== Segment start ==
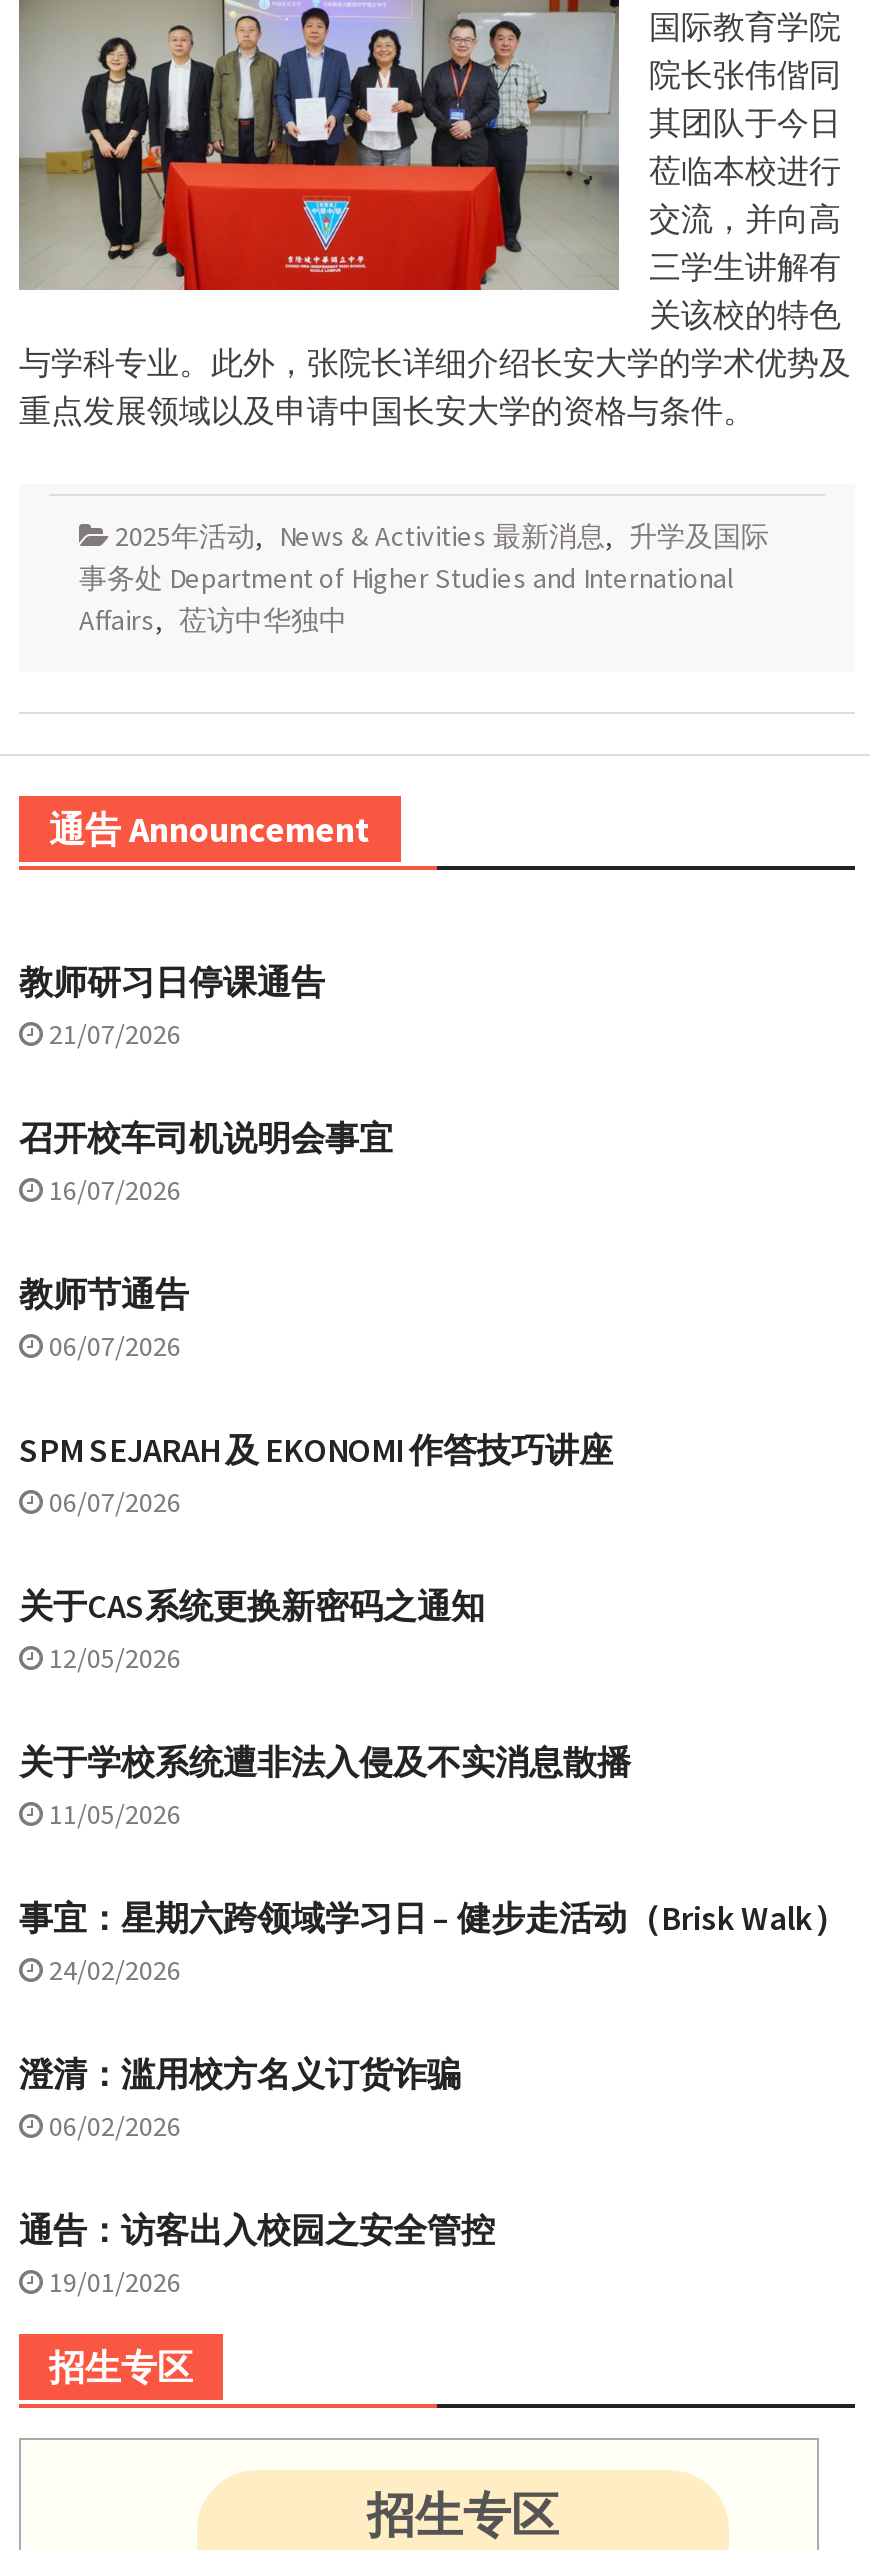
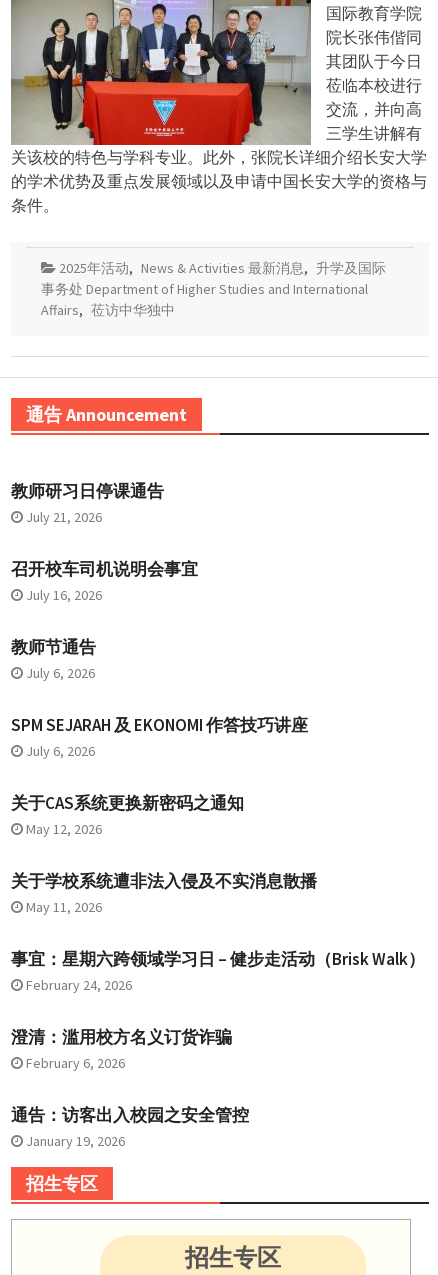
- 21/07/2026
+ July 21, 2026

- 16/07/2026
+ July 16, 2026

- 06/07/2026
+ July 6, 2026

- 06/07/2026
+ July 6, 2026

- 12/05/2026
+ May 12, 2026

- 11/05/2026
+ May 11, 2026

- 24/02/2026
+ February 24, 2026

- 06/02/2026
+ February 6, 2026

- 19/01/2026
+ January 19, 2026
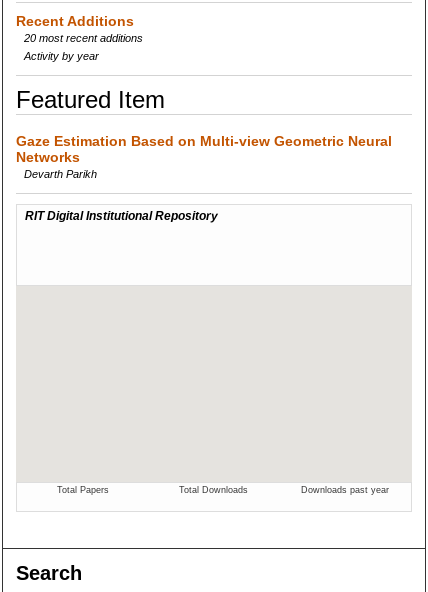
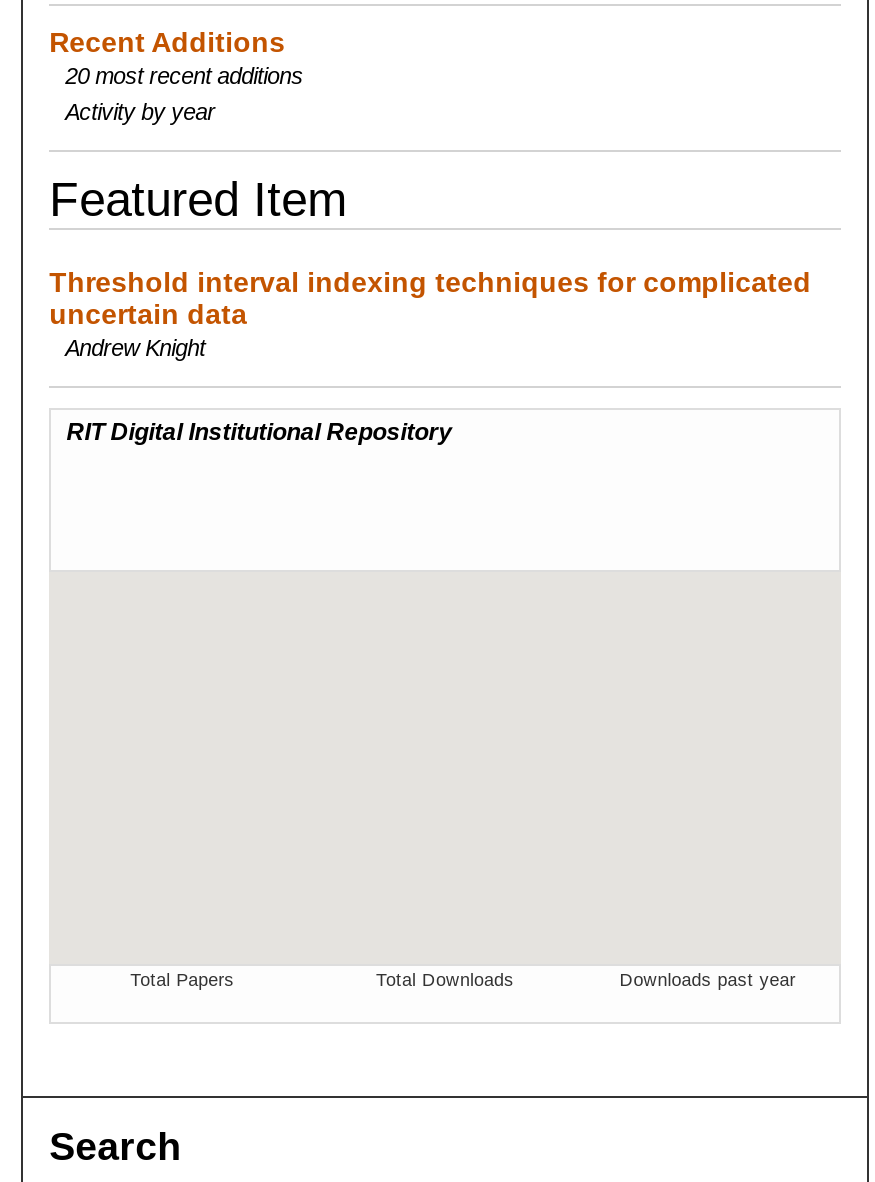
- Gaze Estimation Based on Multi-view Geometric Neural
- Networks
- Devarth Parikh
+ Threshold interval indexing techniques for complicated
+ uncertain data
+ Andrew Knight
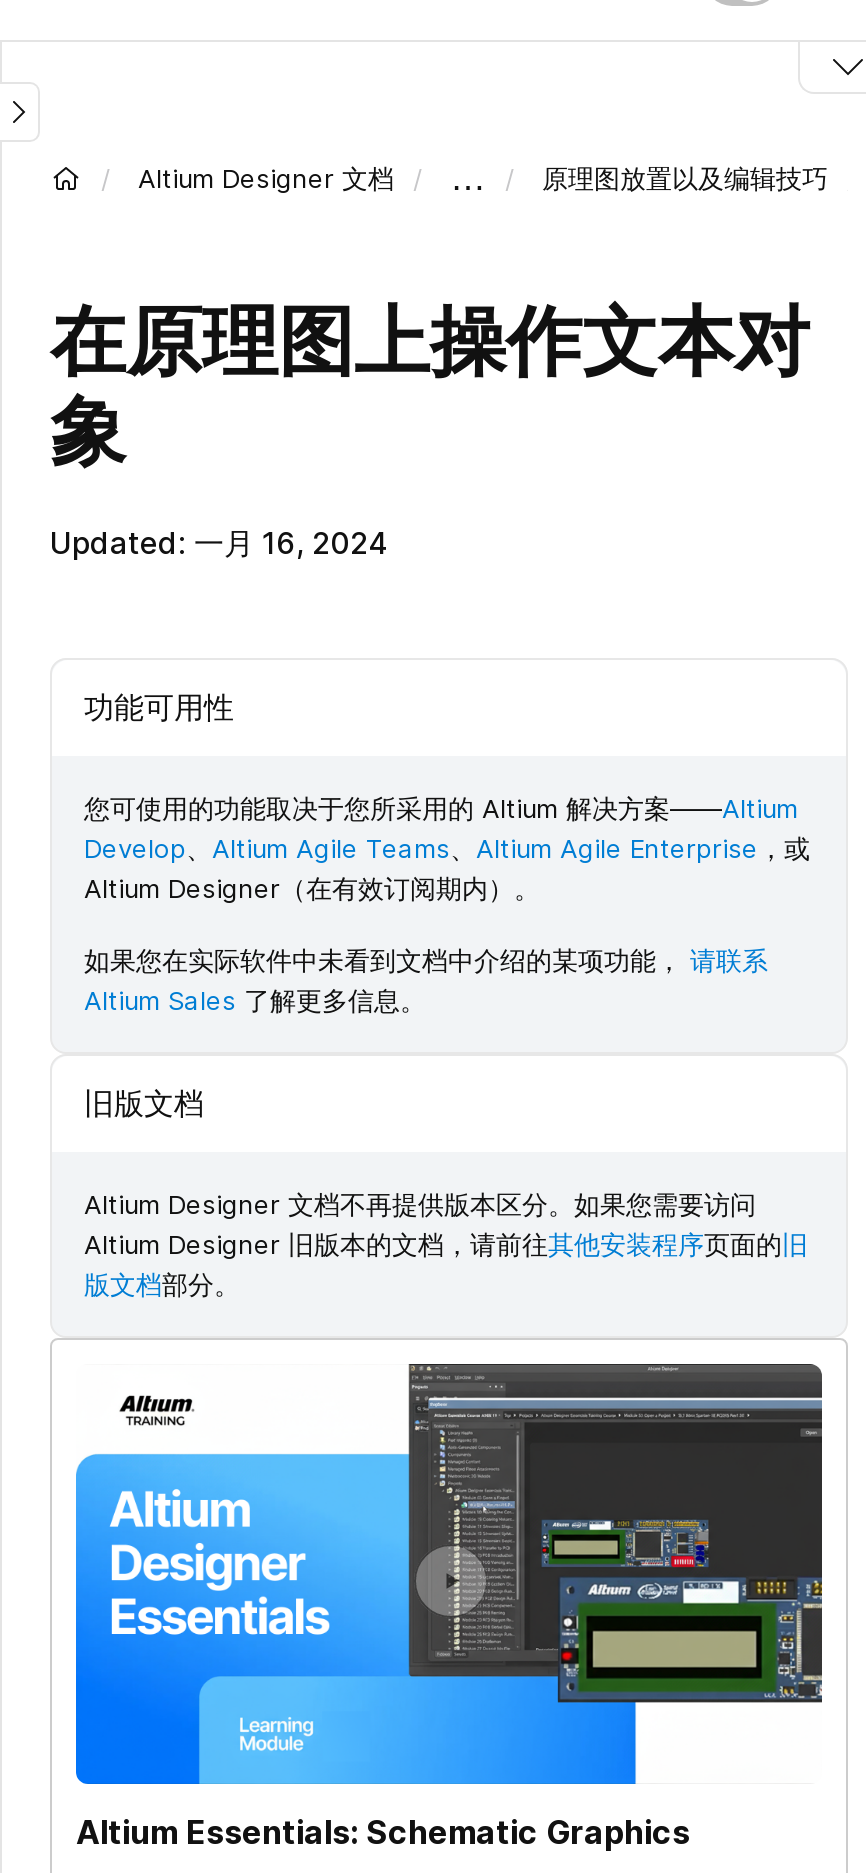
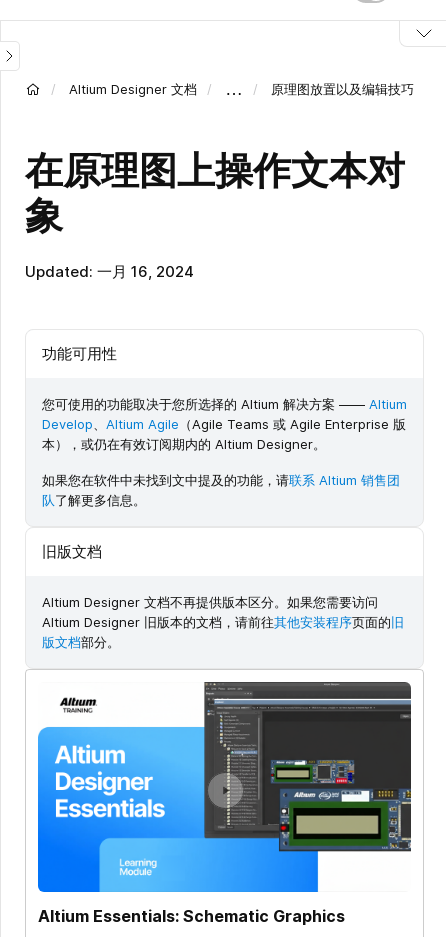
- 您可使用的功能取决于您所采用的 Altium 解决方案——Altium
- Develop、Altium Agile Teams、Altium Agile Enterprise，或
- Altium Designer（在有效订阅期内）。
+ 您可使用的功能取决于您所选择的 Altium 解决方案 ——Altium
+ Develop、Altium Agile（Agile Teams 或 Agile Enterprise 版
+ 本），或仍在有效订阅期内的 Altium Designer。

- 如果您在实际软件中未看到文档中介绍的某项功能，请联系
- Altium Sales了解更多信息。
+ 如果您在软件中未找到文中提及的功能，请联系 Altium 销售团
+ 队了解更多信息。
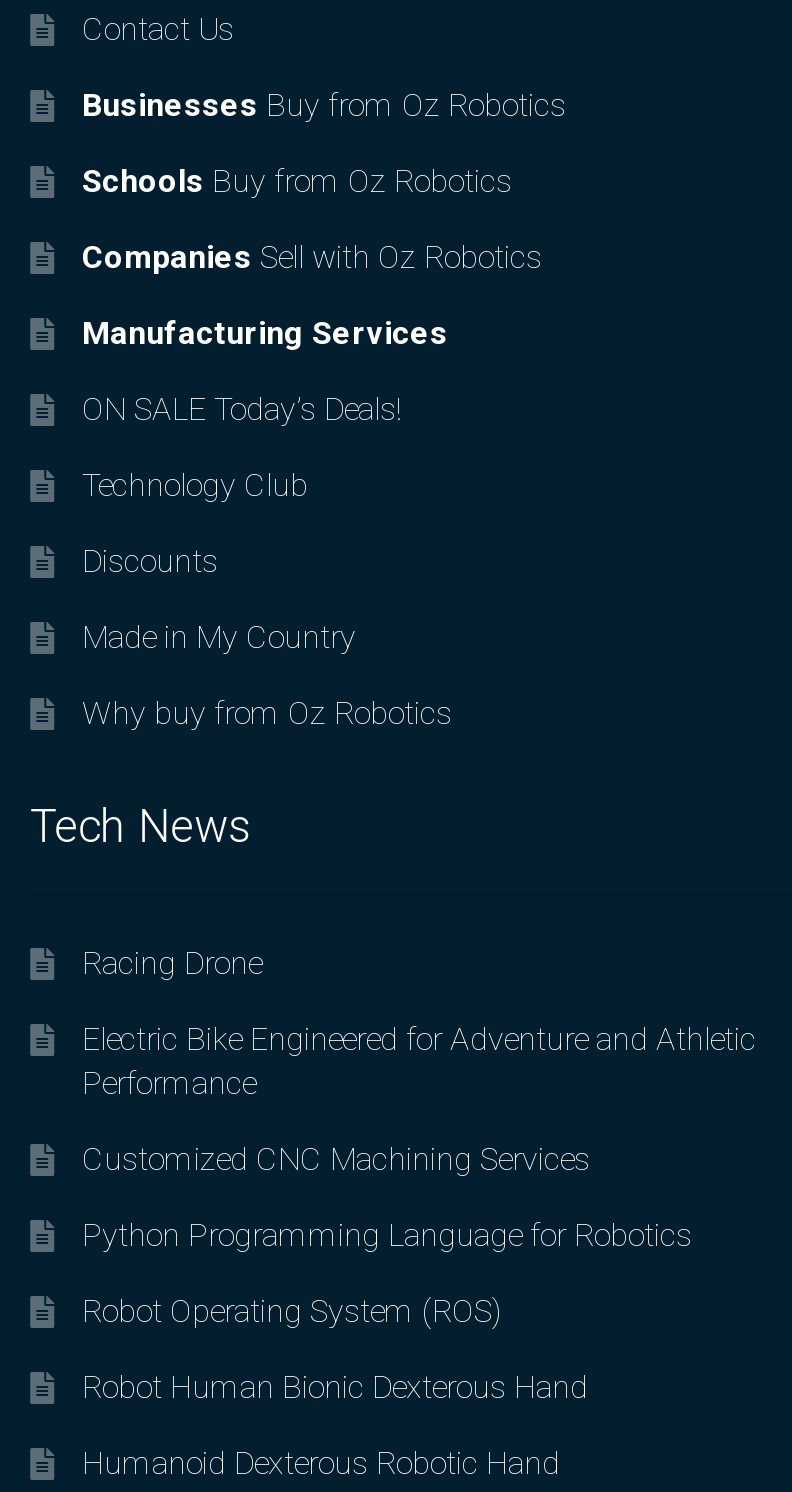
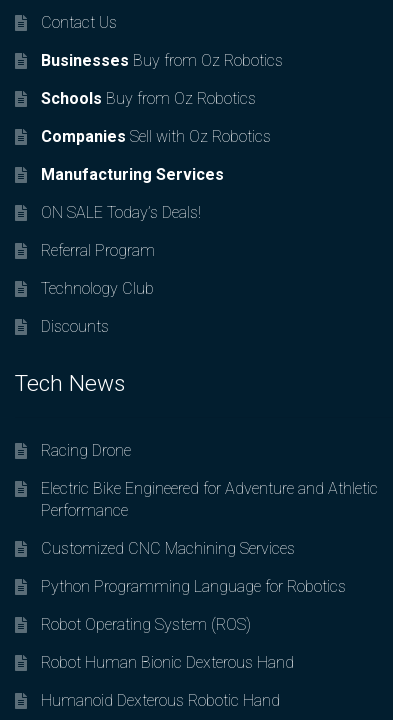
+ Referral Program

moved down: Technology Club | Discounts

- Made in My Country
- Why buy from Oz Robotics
== Segment end ==
> [ASSIGNMENT]
Omitting the images, output each record precisely as written.

> [TASK ANSWER]
- 21/07/2026
+ July 21, 2026

- 16/07/2026
+ July 16, 2026

- 06/07/2026
+ July 6, 2026

- 06/07/2026
+ July 6, 2026

- 12/05/2026
+ May 12, 2026

- 11/05/2026
+ May 11, 2026

- 24/02/2026
+ February 24, 2026

- 06/02/2026
+ February 6, 2026

- 19/01/2026
+ January 19, 2026
- Gaze Estimation Based on Multi-view Geometric Neural
- Networks
- Devarth Parikh
+ Threshold interval indexing techniques for complicated
+ uncertain data
+ Andrew Knight
- 您可使用的功能取决于您所采用的 Altium 解决方案——Altium
- Develop、Altium Agile Teams、Altium Agile Enterprise，或
- Altium Designer（在有效订阅期内）。
+ 您可使用的功能取决于您所选择的 Altium 解决方案 ——Altium
+ Develop、Altium Agile（Agile Teams 或 Agile Enterprise 版
+ 本），或仍在有效订阅期内的 Altium Designer。

- 如果您在实际软件中未看到文档中介绍的某项功能，请联系
- Altium Sales了解更多信息。
+ 如果您在软件中未找到文中提及的功能，请联系 Altium 销售团
+ 队了解更多信息。
+ Referral Program

moved down: Technology Club | Discounts

- Made in My Country
- Why buy from Oz Robotics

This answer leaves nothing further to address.